Can it be upholding human values
taught by her never to lose?”
On logic with counter logic
both divine and barbaric
my conscience decried my failure
as against dream to be a world-beater
when I bade her adieu fifty years back
all memories frustrating me running as a flashback.
when I have had to go physically to her loving lap.
as my batch mates meet after half a century gap
The thoughts pensive
that her nothing I could give
as on both fronts my failure
dreamt while being with her
dejected me, I had to repent
over the life I had already spent
serving for own bread and butter
brutally murdering nature
degrading the creation being poorer
than when I was entrusted to see it prosper,
sacrificing values to successes
to the demand of my selfish purposes.
Brooding over my days with her
with then from grass blade to professor
I prayed the Lord for atonement
and ways to her me how would I present.
Flashed in me
on her to plant a banyan tree
mother India’s national tree
that hardly now we see
being dispensed away
to run the national highway
for human prosperity
and a nuisance for electricity,
Trees of centuries-old
tranquilizing to behold
mute witness to human dexterity
are succumbing to human brutality.
To my astonishment
every event by event
happened over distant communication
from sapling, plaque and authority's permission
Even to plant, the guest
was at providence behest
from among alumni dear to Alma-mater
who left all allures to serve her.
On the pro-republic day of twenty-twenty
in its chilly morning, her choicest alumnus planted it.
It all hampered on its own
as it seems, the tree has divine destination
Dreamt then I a distant day
many many decades away
the banyan tree in its ecstatic grandeur,
its green foliage, hanging root to allure
with no monkey, no crow , no vulture
in place new species, me that blurs
Professors and students having open-air discussions
Pray the Lord, float there for them many Newtonian lessons.

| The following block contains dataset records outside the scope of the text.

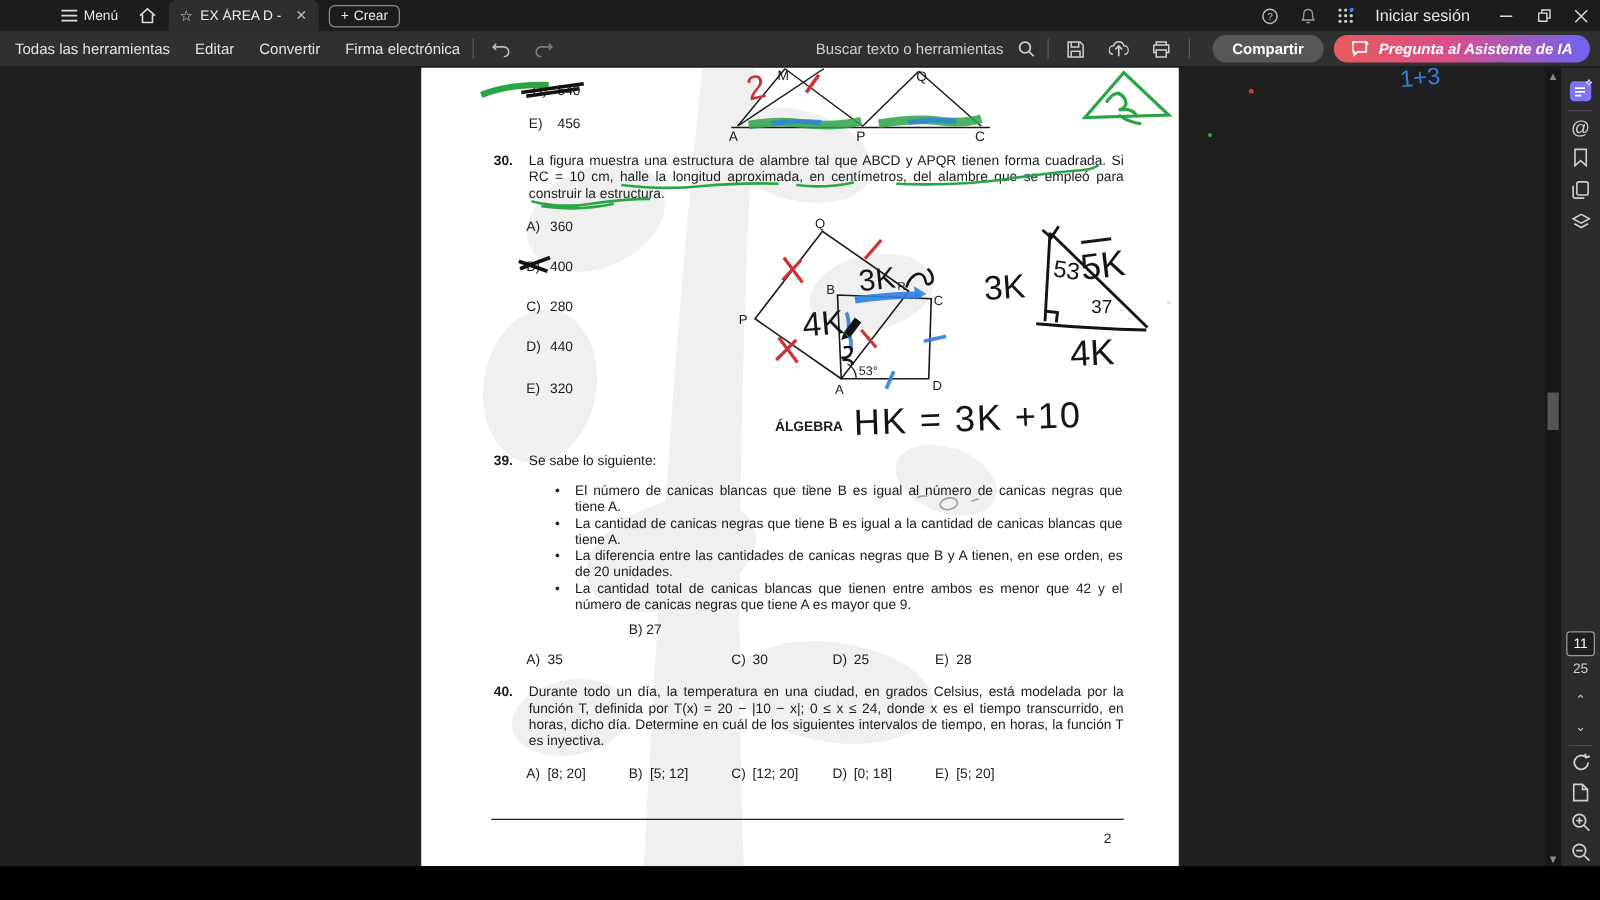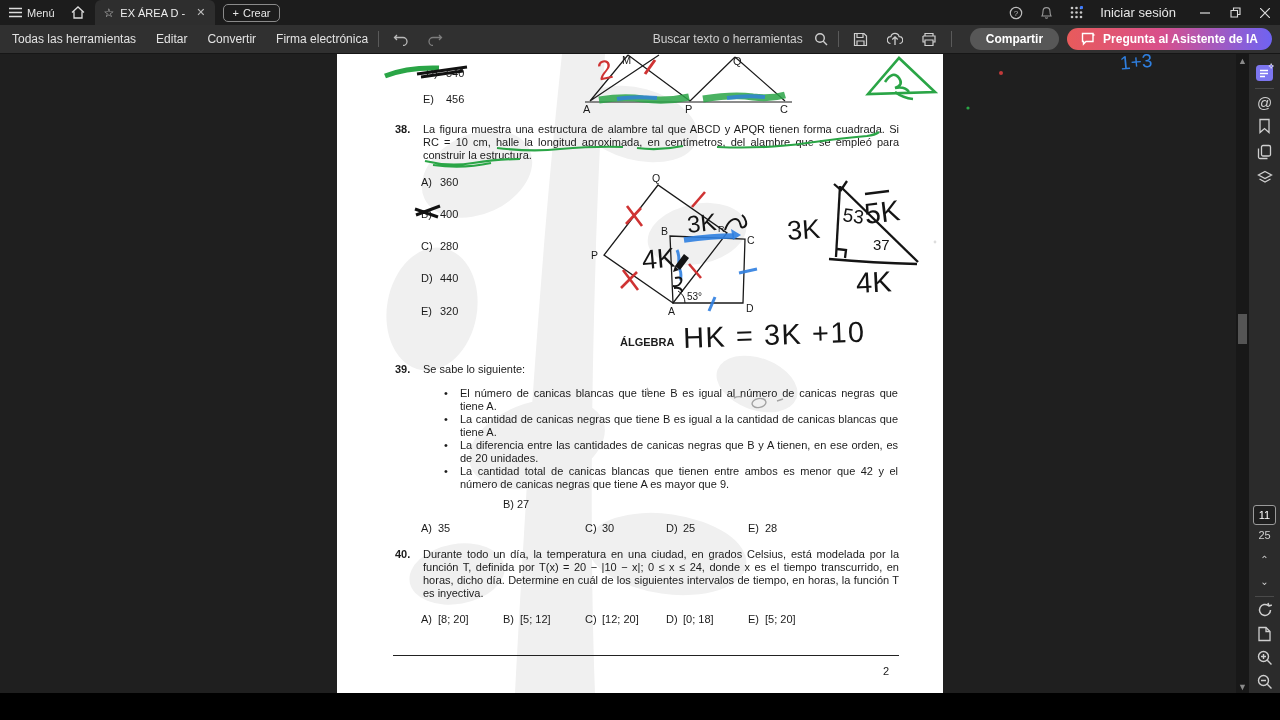--- a/index.html
+++ b/index.html
@@ -1,33 +1,33 @@
 <!DOCTYPE html>
 <html><head>
 <meta charset="utf-8">
 <style>
   html,body{margin:0;padding:0;background:#000;}
   *{box-sizing:border-box;font-family:"Liberation Sans",sans-serif;}
   #app{position:relative;width:1280px;height:720px;overflow:hidden;background:#1f1f1f;}
 
   
-  .bar-top{position:absolute;top:0;left:0;width:1280px;height:25px;background:#1c1c1c;display:flex;align-items:center;color:#e6e6e6;font-size:11px;}
+  .bar-top{position:absolute;top:0;left:0;width:1280px;height:25px;background:#1c1c1c;display:flex;align-items:center;color:#e6e6e6;font-size:11px;padding-left:40px;}
   .tb-item{display:flex;align-items:center;gap:5px;cursor:default;}
   .tab{display:flex;align-items:center;gap:6px;background:#2e2e2e;height:25px;padding:0 9px;border-radius:6px 6px 0 0;max-width:120px;}
   .tab-title{white-space:nowrap;overflow:hidden;font-size:11px;color:#efefef;}
   .pill-outline{display:flex;align-items:center;gap:4px;border:1px solid #8a8a8a;border-radius:5px;padding:2px 9px;color:#e8e8e8;}
   .winbtn{width:30px;height:25px;display:flex;align-items:center;justify-content:center;color:#dcdcdc;font-size:12px;}
 
   
   .bar-tools{position:absolute;top:25px;left:0;width:1280px;height:29px;background:#303030;border-bottom:1px solid #161616;display:flex;align-items:center;color:#e3e3e3;font-size:12px;}
   .menu-link{margin-left:12px;white-space:nowrap;cursor:default;}
   .vdiv{width:1px;height:16px;background:#5a5a5a;margin:0 10px;}
   .icon-btn{width:24px;height:22px;display:flex;align-items:center;justify-content:center;}
   .pill-share{background:#575757;color:#fff;font-weight:bold;font-size:12px;border-radius:999px;padding:4px 16px;margin:0 8px;}
-  .pill-ai{display:flex;align-items:flex-start;gap:7px;color:#fff;font-weight:bold;font-size:12px;border-radius:999px;padding:4px 14px;background:linear-gradient(90deg,#e85b5b 0%,#d94f8a 45%,#6f63f2 100%);margin-right:8px;}
+  .pill-ai{display:flex;align-items:flex-start;gap:7px;color:#fff;font-weight:bold;font-size:12px;border-radius:999px;padding:4px 14px;background:linear-gradient(90deg,#e85b5b 0%,#d94f8a 45%,#6f63f2 100%);margin-right:8px;font-style:italic;}
 
   
   .viewer{position:absolute;top:54px;left:0;width:1280px;height:639px;background:#1f1f1f;overflow:hidden;}
   .page{position:absolute;left:337px;top:0;width:606px;height:639px;background:#ffffff;overflow:hidden;}
   .scroll{position:absolute;left:1236px;top:0;width:13px;height:639px;background:#181818;}
   .scroll .thumb{position:absolute;left:2px;top:260px;width:9px;height:30px;background:#555;}
   .scroll .chev{position:absolute;left:0;width:13px;text-align:center;color:#8a8a8a;font-size:9px;}
   .rail{position:absolute;left:1249px;top:0;width:31px;height:639px;background:#2b2b2b;}
   .rail-ic{position:absolute;left:0;width:31px;display:flex;justify-content:center;color:#cfcfcf;}
   .rail hr{border:none;border-top:1px solid #4a4a4a;width:18px;margin:0 auto;}
@@ -185,21 +185,21 @@
           <ellipse cx="200" cy="390" rx="70" ry="42" transform="rotate(-18 200 390)"></ellipse>
           <ellipse cx="330" cy="500" rx="80" ry="40" transform="rotate(8 330 500)"></ellipse>
           <ellipse cx="120" cy="520" rx="48" ry="30" transform="rotate(-10 120 520)"></ellipse>
           <ellipse cx="420" cy="330" rx="42" ry="26" transform="rotate(20 420 330)"></ellipse>
         </g>
       </svg>
 
       <div class="t opt" style="left:89px;top:13px"><span class="lbl">D)</span><span style="margin-left:3px">540</span></div>
       <div class="t opt" style="left:86px;top:39px"><span class="lbl">E)</span><span style="margin-left:6px">456</span></div>
 
-      <div class="t num" style="left:58px;top:69px">38.</div>
+      <div class="t num" style="left:58px;top:69px">30.</div>
       <div class="t just" style="left:86px;top:69px;width:476px">La figura muestra una estructura de alambre tal que ABCD y APQR tienen forma cuadrada. Si RC = 10 cm, halle la longitud aproximada, en centímetros, del alambre que se empleó para construir la estructura.</div>
       <div class="t opt" style="left:84px;top:122px"><span class="lbl">A)</span><span style="margin-left:2px">360</span></div>
       <div class="t opt" style="left:84px;top:154px"><span class="lbl">B)</span><span style="margin-left:2px">400</span></div>
       <div class="t opt" style="left:84px;top:186px"><span class="lbl">C)</span><span style="margin-left:2px">280</span></div>
       <div class="t opt" style="left:84px;top:218px"><span class="lbl">D)</span><span style="margin-left:2px">440</span></div>
       <div class="t opt" style="left:84px;top:251px"><span class="lbl">E)</span><span style="margin-left:2px">320</span></div>
 
       <div class="t num" style="left:283px;top:282px">ÁLGEBRA</div>
 
       <div class="t num" style="left:58px;top:309px">39.</div>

that will breed in them many Nobel laureates of future
who will be sympathetic to creation and nature
promising not to destroy and disturb the creation
for human greed as their predecessors have done,
the cool air the serene atmosphere below the tree
its past history from net the students can imagine to see
the deities of the village at its trunk
the white anthill over meditation monk
many such thoughts blaze my spirit/
To my Alma-mater, as it is my humble gift
P K Routray
In the service of Lord
(I passed from NIT then REC Rourkela Orissa India in 1970. On the occasion of Golden Jubilee A banyan tree was planted.)